● **Exercise description**:
Count the lines below that contain "right". Give only the number.

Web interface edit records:
____

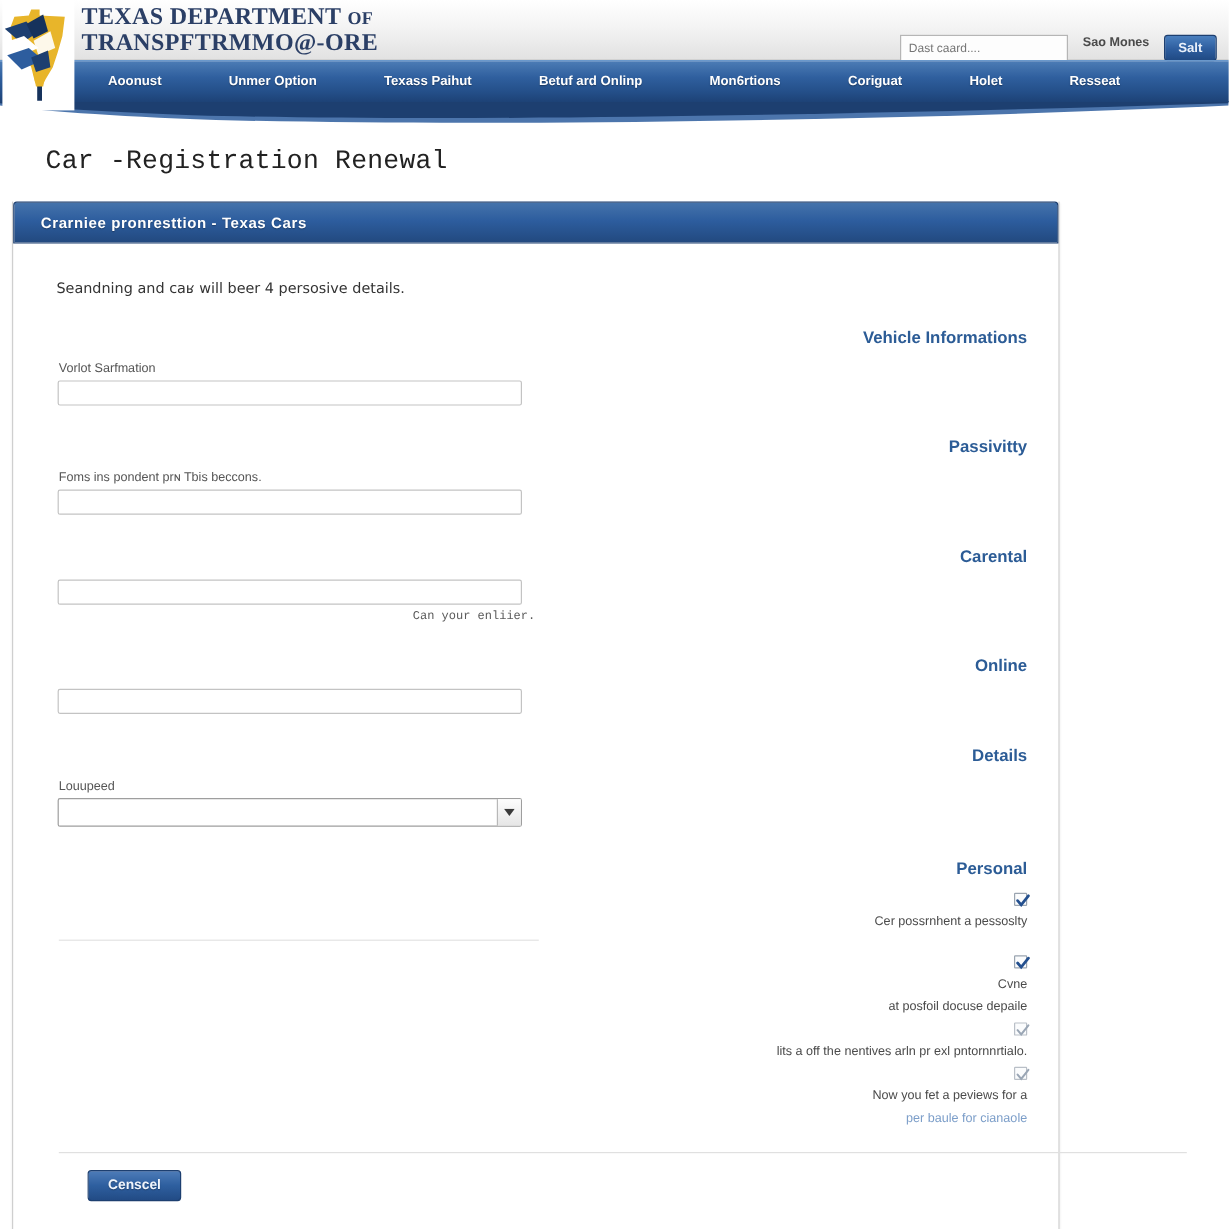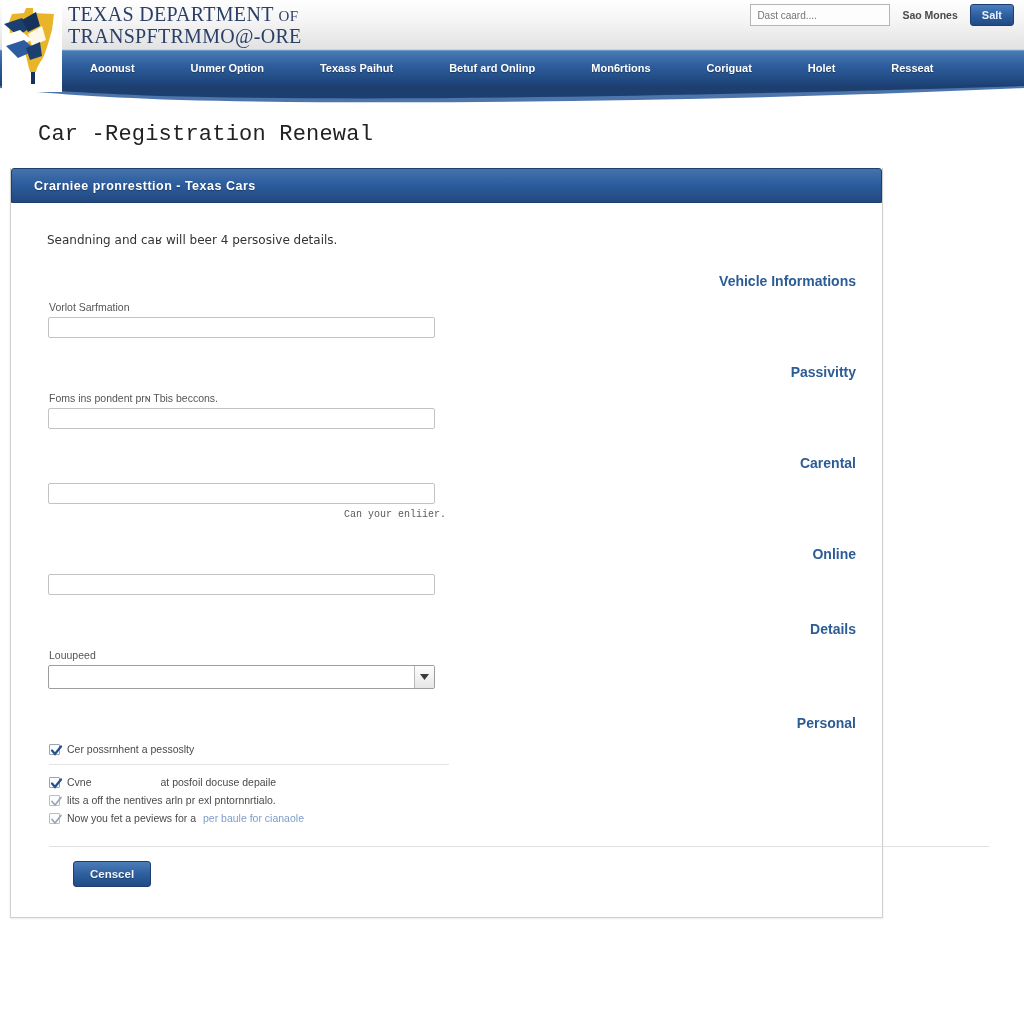--- a/index.html
+++ b/index.html
@@ -33,7 +33,7 @@
   }
   .agency-title .l1, .agency-title .l2 {
     font-family: "Liberation Serif", serif;
-    font-weight: normal;
+    font-weight: bold;
     color: #2b3f66;
     letter-spacing: 0.3px;
     display: block;

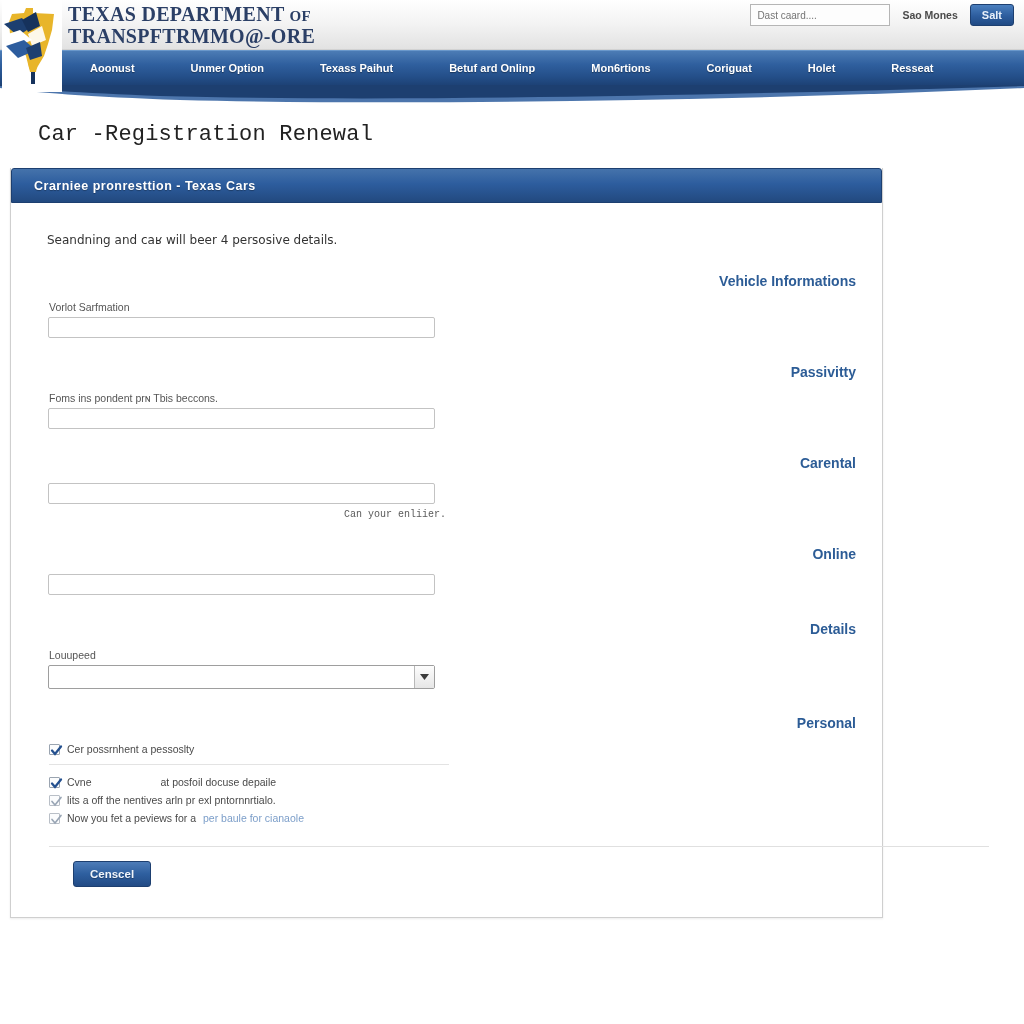--- a/index.html
+++ b/index.html
@@ -45,9 +45,8 @@
 
   .hdr-right {
     position: absolute;
-    right: 10px; top: 4px;
+    right: 10px; top: 29px;
     display: flex;
-    align-items: center;
     gap: 12px;
   }
   .search-input {

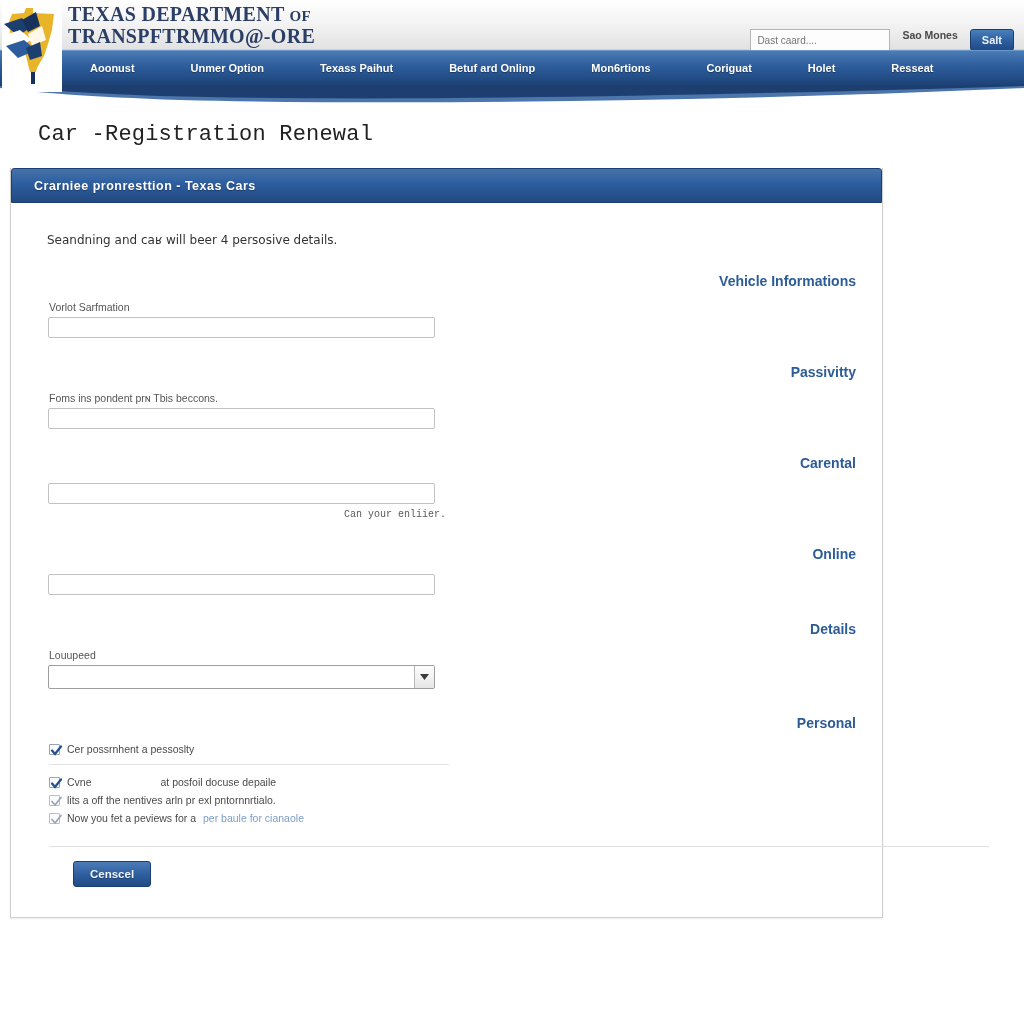--- a/index.html
+++ b/index.html
@@ -213,6 +213,7 @@
     margin: 0 0 6px 12px;
     font-size: 10.5px;
     color: #4a4a4a;
+    flex-direction: column;
   }
   .cb {
     width: 11px; height: 11px;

____

● **Reply**:
3